Content starts
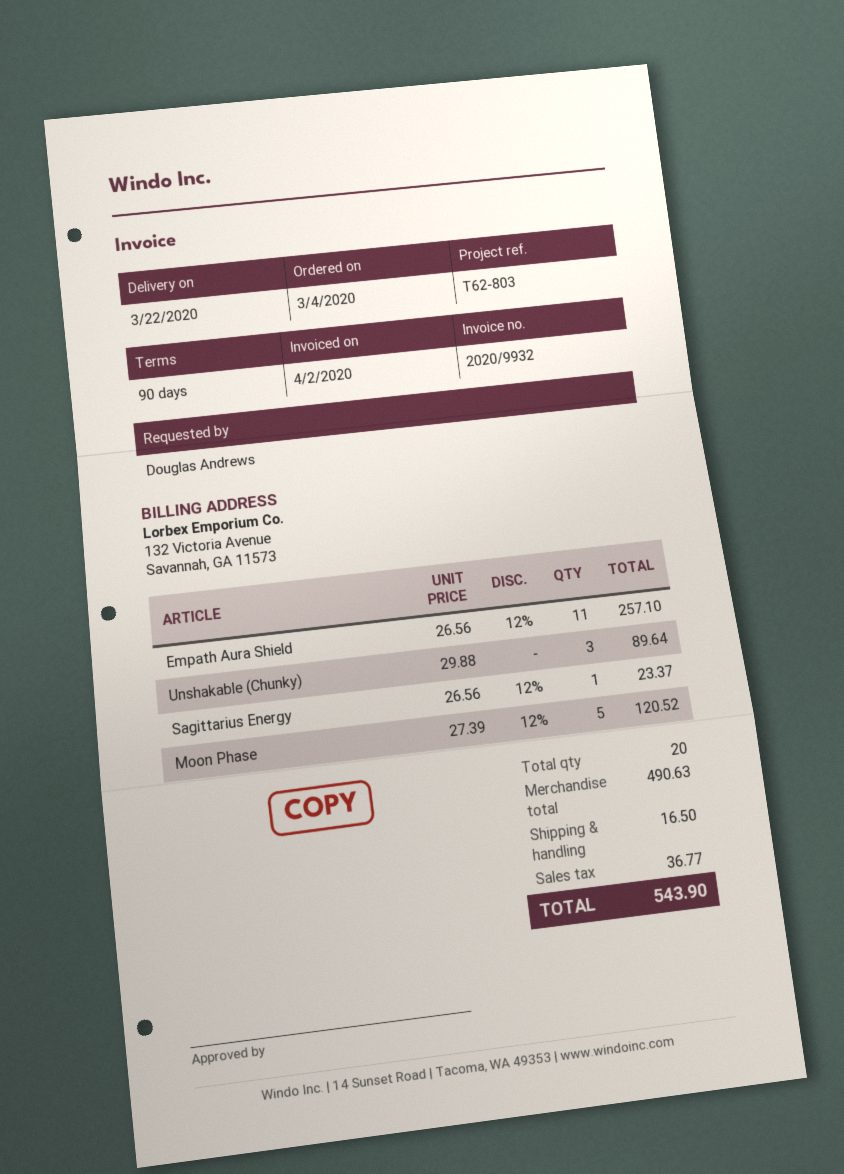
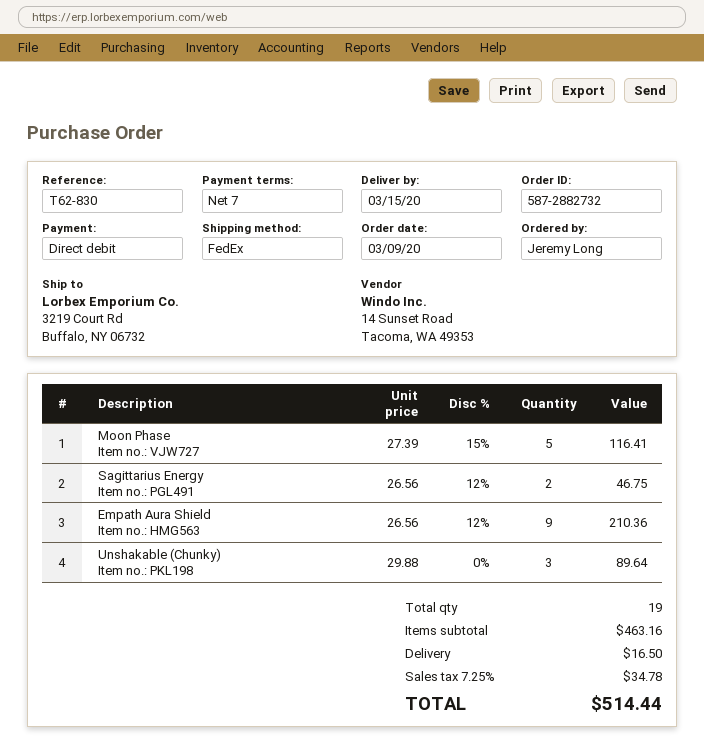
order date: 2020-03-04 -> 2020-03-09
delivery date: 2020-03-22 -> 2020-03-15
payment terms: 90 days -> 7 days
reference: T62-803 -> T62-830
ordered by: Douglas Andrews -> Jeremy Long
Empath Aura Shield: 11 x 26.56 - 12% = 257.10 -> 9 x 26.56 - 12% = 210.36
Sagittarius Energy: 1 x 26.56 - 12% = 23.37 -> 2 x 26.56 - 12% = 46.75
Moon Phase: 5 x 27.39 - 12% = 120.52 -> 5 x 27.39 - 15% = 116.41
total quantity: 20 -> 19
subtotal: 490.63 -> 463.16
tax: 36.77 -> 34.78
total: 543.90 -> 514.44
Content ends
* **PROBLEM TO WORK ON**:
Output all the records above exactly, but without their images.

* **SOLUTION BELOW**:
order date: 2020-03-04 -> 2020-03-09
delivery date: 2020-03-22 -> 2020-03-15
payment terms: 90 days -> 7 days
reference: T62-803 -> T62-830
ordered by: Douglas Andrews -> Jeremy Long
Empath Aura Shield: 11 x 26.56 - 12% = 257.10 -> 9 x 26.56 - 12% = 210.36
Sagittarius Energy: 1 x 26.56 - 12% = 23.37 -> 2 x 26.56 - 12% = 46.75
Moon Phase: 5 x 27.39 - 12% = 120.52 -> 5 x 27.39 - 15% = 116.41
total quantity: 20 -> 19
subtotal: 490.63 -> 463.16
tax: 36.77 -> 34.78
total: 543.90 -> 514.44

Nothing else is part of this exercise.